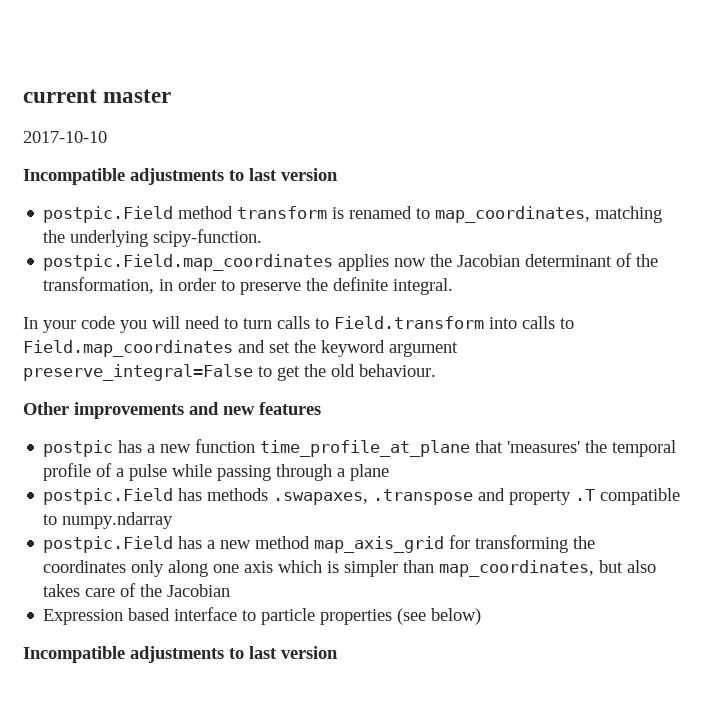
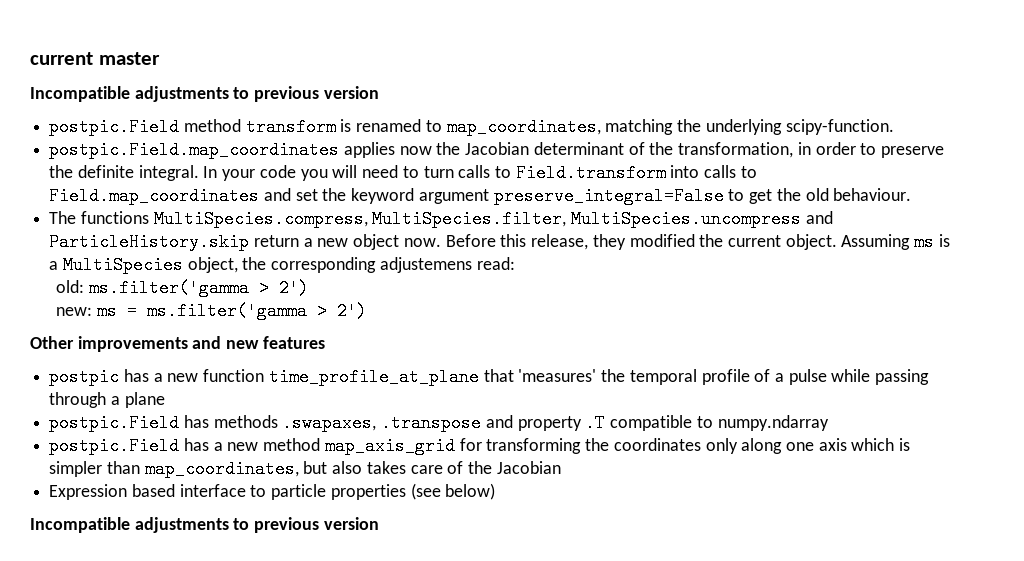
  current master
- 2017-10-10
- Incompatible adjustments to last version
+ Incompatible adjustments to previous version
- postpic.Field.map_coordinates applies now the Jacobian determinant of the transformation, in order to preserve the definite integral.
- In your code you will need to turn calls to Field.transform into calls to Field.map_coordinates and set the keyword argument preserve_integral=False to get the old behaviour.
+ postpic.Field.map_coordinates applies now the Jacobian determinant of the transformation, in order to preserve the definite integral. In your code you will need to turn calls to Field.transform into calls to Field.map_coordinates and set the keyword argument preserve_integral=False to get the old behaviour.
+ The functions MultiSpecies.compress, MultiSpecies.filter, MultiSpecies.uncompress and ParticleHistory.skip return a new object now. Before this release, they modified the current object. Assuming ms is a MultiSpecies object, the corresponding adjustemens read:
+ old: ms.filter('gamma > 2')
+ new: ms = ms.filter('gamma > 2')
  Expression based interface to particle properties (see below)
- Incompatible adjustments to last version
+ Incompatible adjustments to previous version

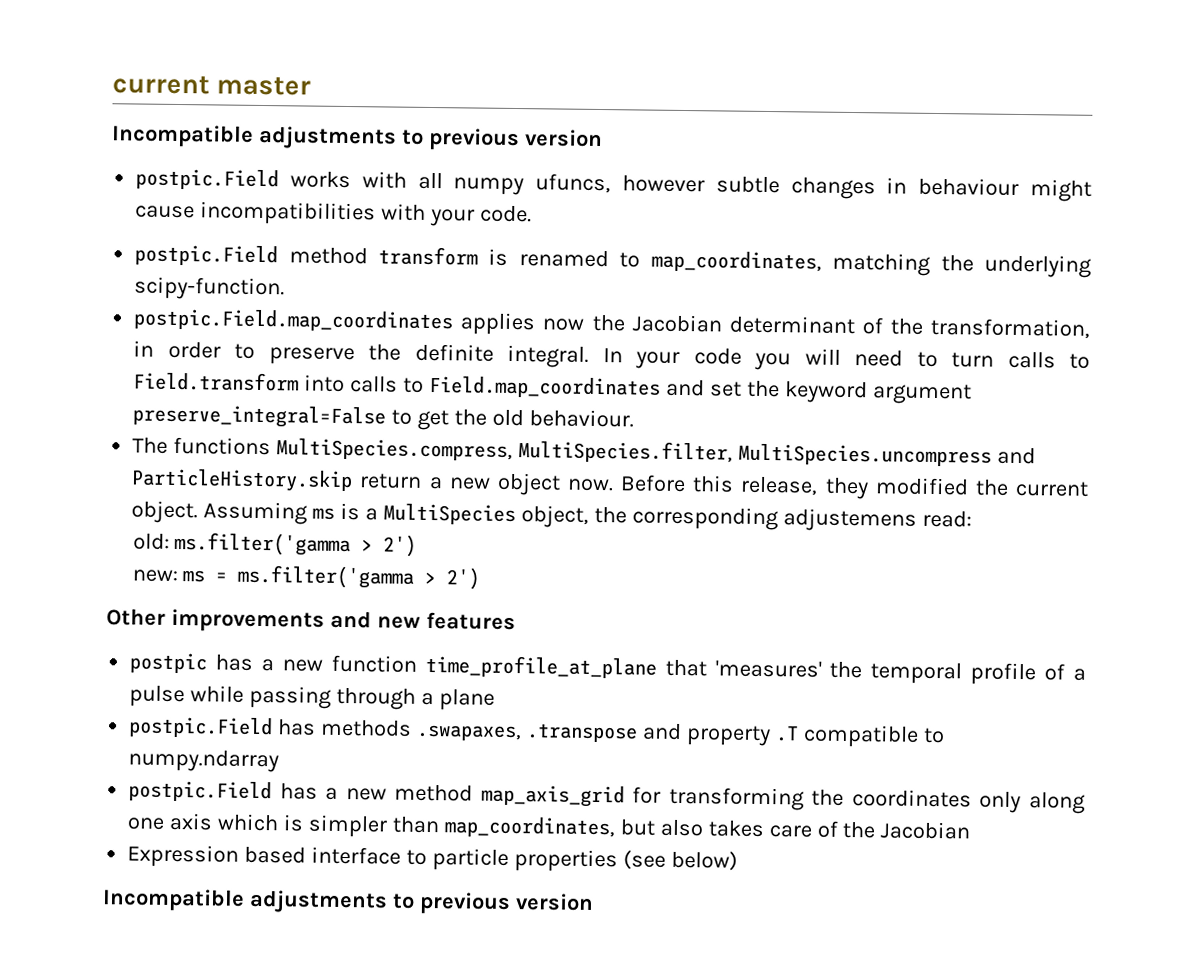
+ postpic.Field works with all numpy ufuncs, however subtle changes in behaviour might cause incompatibilities with your code.

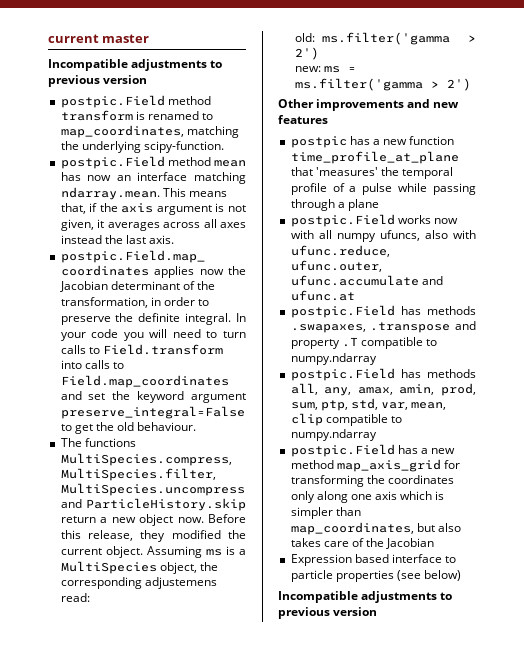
- postpic.Field works with all numpy ufuncs, however subtle changes in behaviour might cause incompatibilities with your code.
+ postpic.Field method mean has now an interface matching ndarray.mean. This means that, if the axis argument is not given, it averages across all axes instead the last axis.
+ postpic.Field works now with all numpy ufuncs, also with ufunc.reduce, ufunc.outer, ufunc.accumulate and ufunc.at
+ postpic.Field has methods all, any, amax, amin, prod, sum, ptp, std, var, mean, clip compatible to numpy.ndarray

Task instructions -
Tally of lines with the word "applies": work out how many lines in the records hold it, and give that number only.

Output -
2